Jovens e amadores arrancam aplausos a plateia repleta do Virgínia

“Só há uma vida e nela quero ter tempo para construir-me e destruir-me”, o texto de Pablo Fidalgo Lareo que foi levado ao palco pelo Grupo de Teatro Juvenil do Virgínia, apresentada na quinta-feira, dia 23, e na sexta-feira, dia 24 de abril.

A peça surgiu no âmbito do projeto PANOS – “Palcos Novos Palavras Novas”, da Culturgest, que alia o teatro escolar/juvenil às novas dramaturgias. Encenada por Hugo Gama e interpretada por 20 jovens com idades entre os 12 e os 18 anos.

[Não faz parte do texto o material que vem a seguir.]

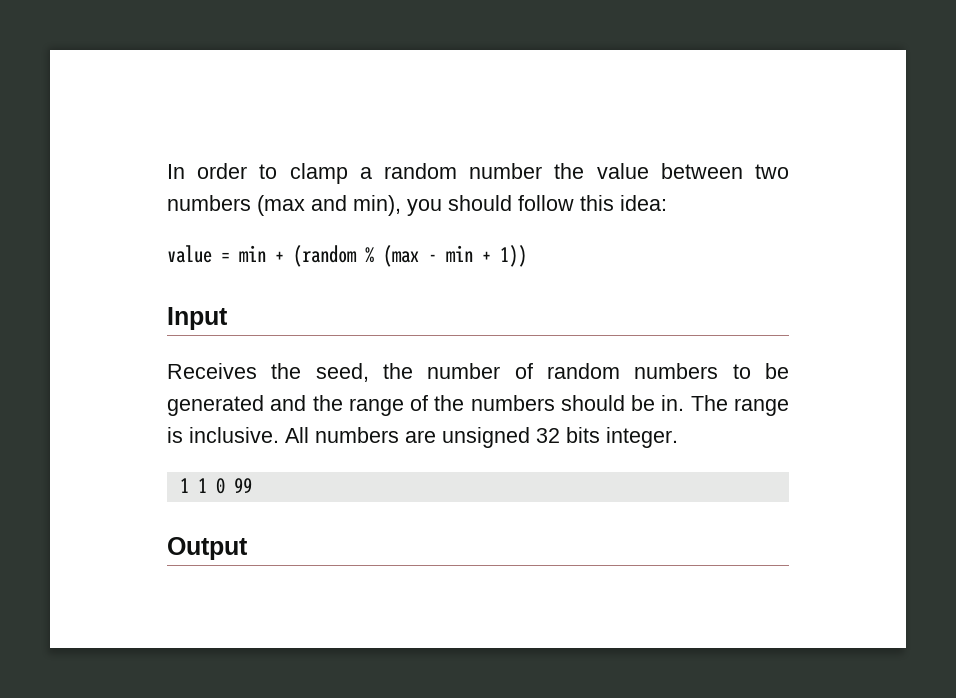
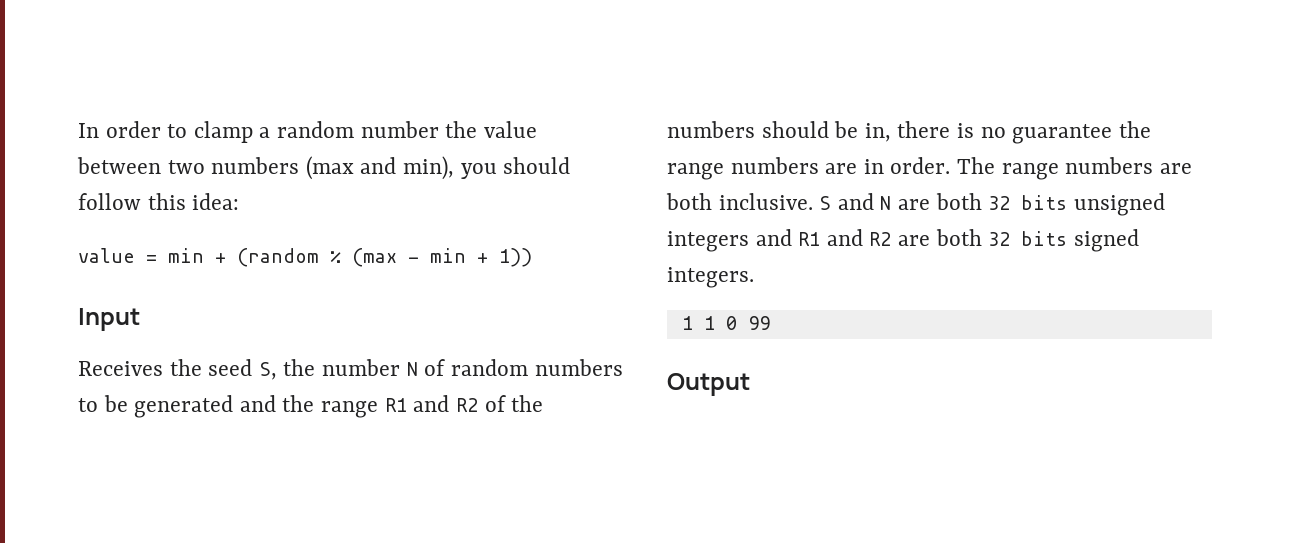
- Receives the seed, the number of random numbers to be generated and the range of the numbers should be in. The range is inclusive. All numbers are unsigned 32 bits integer.
+ Receives the seed S, the number N of random numbers to be generated and the range R1 and R2 of the numbers should be in, there is no guarantee the range numbers are in order. The range numbers are both inclusive. S and N are both 32 bits unsigned integers and R1 and R2 are both 32 bits signed integers.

Foi com alguma surpresa que o público acolheu a peça, tanto pela linguagem utilizada, por vezes rude, como pelos temas abordados, onde os jovens clamam pela atenção dos pais. A vida é breve e é para ser vivida, poderia ser a “punch line” da peça. Há tanto para fazer, para viver, para estar com outro, com os que amamos e, muitas vezes, na lufa-lufa do dia a dia esquecemo-nos do que é verdadeiramente importante. A peça, com que os jovens facilmente se identificaram, inquiria, requisitou, pediu a participação, assumindo também o público algum protagonismo, sendo convidado a revelar as suas fraquezas publicamente.